[Difference listings]

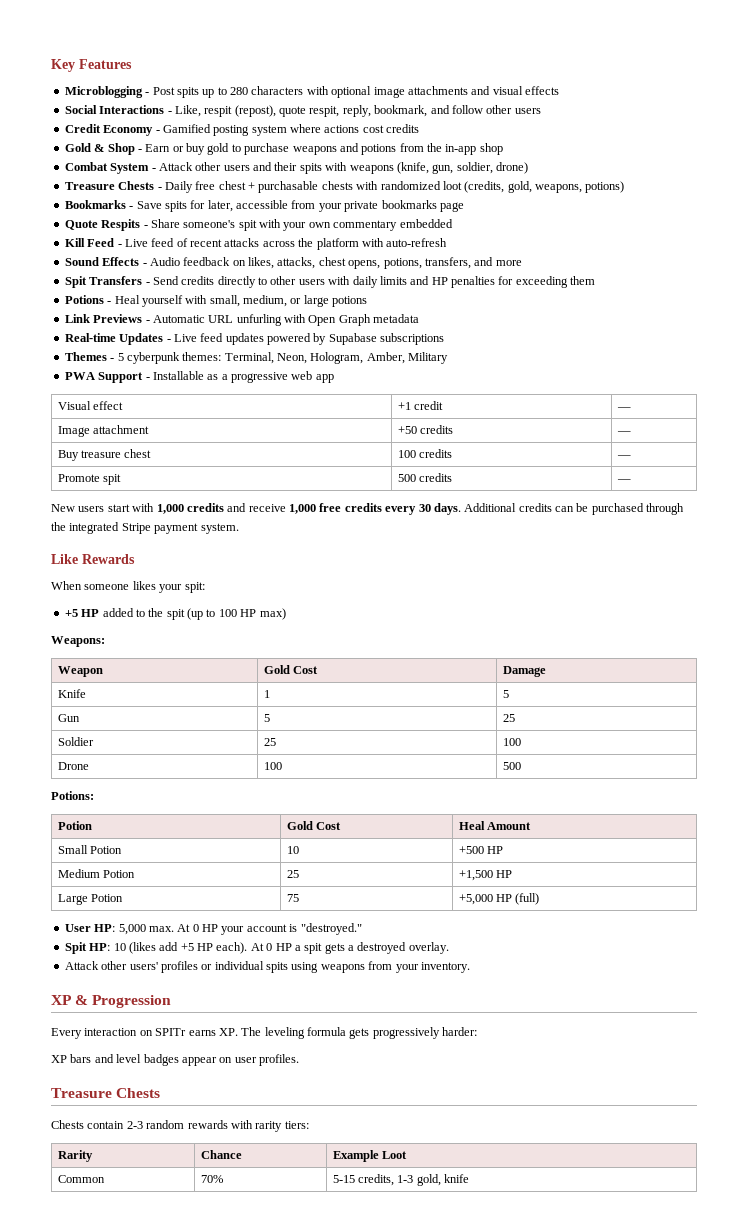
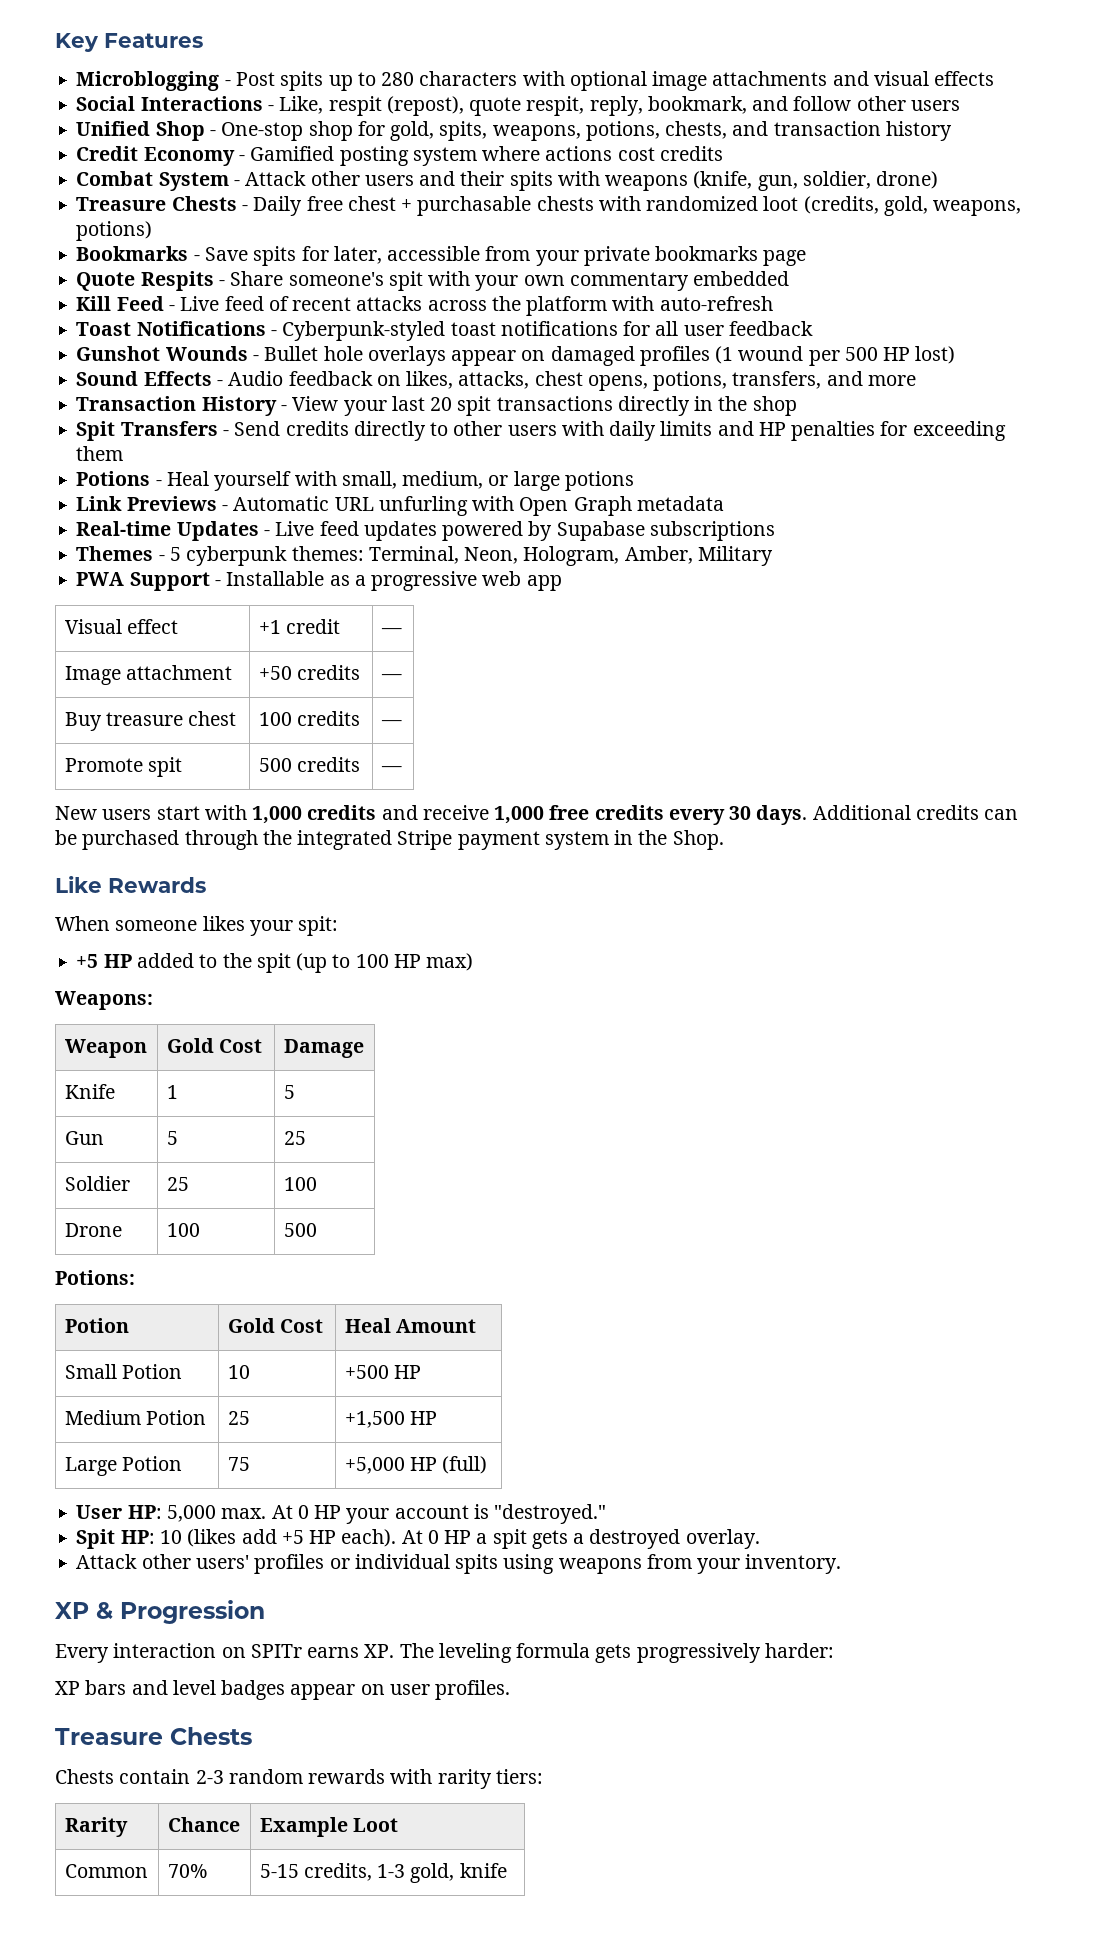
+ Unified Shop - One-stop shop for gold, spits, weapons, potions, chests, and transaction history
- Gold & Shop - Earn or buy gold to purchase weapons and potions from the in-app shop
+ Toast Notifications - Cyberpunk-styled toast notifications for all user feedback
+ Gunshot Wounds - Bullet hole overlays appear on damaged profiles (1 wound per 500 HP lost)
+ Transaction History - View your last 20 spit transactions directly in the shop
- Additional credits can be purchased through the integrated Stripe payment system.
+ Additional credits can be purchased through the integrated Stripe payment system in the Shop.

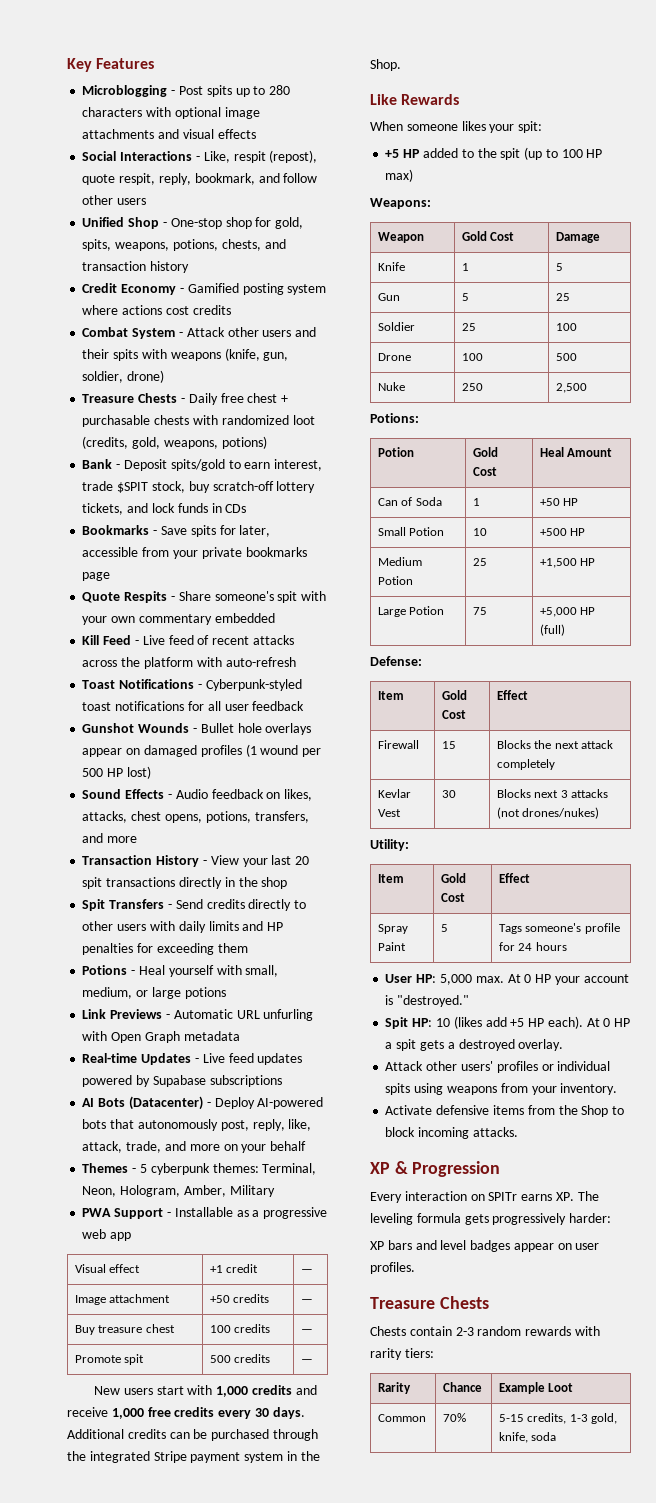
+ Bank - Deposit spits/gold to earn interest, trade $SPIT stock, buy scratch-off lottery tickets, and lock funds in CDs
+ AI Bots (Datacenter) - Deploy AI-powered bots that autonomously post, reply, like, attack, trade, and more on your behalf
+ Nuke | 250 | 2,500
+ Can of Soda | 1 | +50 HP
+ Defense:
+ Item | Gold Cost | Effect
+ Firewall | 15 | Blocks the next attack completely
+ Kevlar Vest | 30 | Blocks next 3 attacks (not drones/nukes)
+ Utility:
+ Item | Gold Cost | Effect
+ Spray Paint | 5 | Tags someone's profile for 24 hours
+ Activate defensive items from the Shop to block incoming attacks.
- Common | 70% | 5-15 credits, 1-3 gold, knife
+ Common | 70% | 5-15 credits, 1-3 gold, knife, soda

__Description of the task__:
Gather and copy every line of the data in which the string "credits" is found.

__Written answer__:
- Additional credits can be purchased through the integrated Stripe payment system.
+ Additional credits can be purchased through the integrated Stripe payment system in the Shop.
- Common | 70% | 5-15 credits, 1-3 gold, knife
+ Common | 70% | 5-15 credits, 1-3 gold, knife, soda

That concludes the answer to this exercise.